## Exercise:
Starting with the line that contains "Screenshot – Access Error Message", copy out each line through the end of the entries below, exactly as written, and nothing else.

═══ Listed records ═══

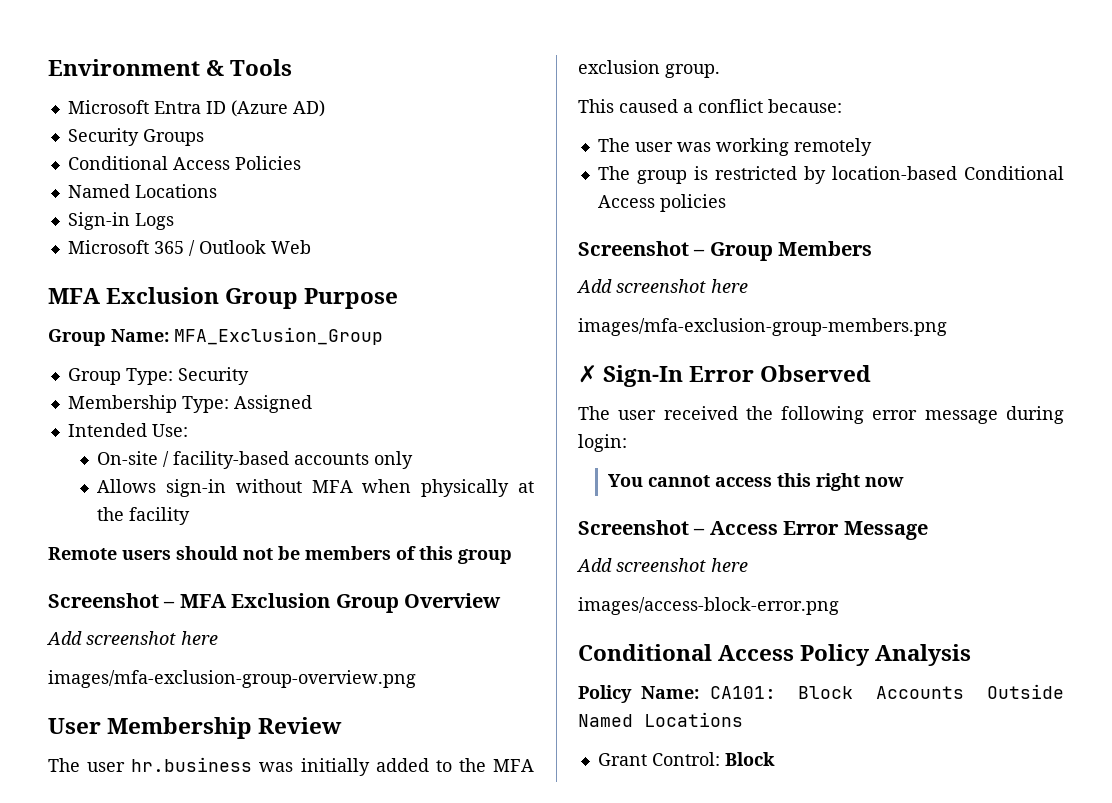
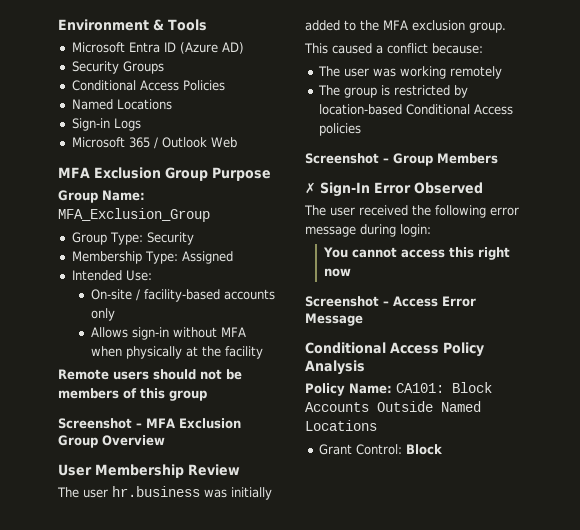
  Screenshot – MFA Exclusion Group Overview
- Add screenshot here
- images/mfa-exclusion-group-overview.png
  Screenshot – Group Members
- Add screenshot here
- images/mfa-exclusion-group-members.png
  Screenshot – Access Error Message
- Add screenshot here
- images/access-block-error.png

═══

## Result below:
  Screenshot – Access Error Message
- Add screenshot here
- images/access-block-error.png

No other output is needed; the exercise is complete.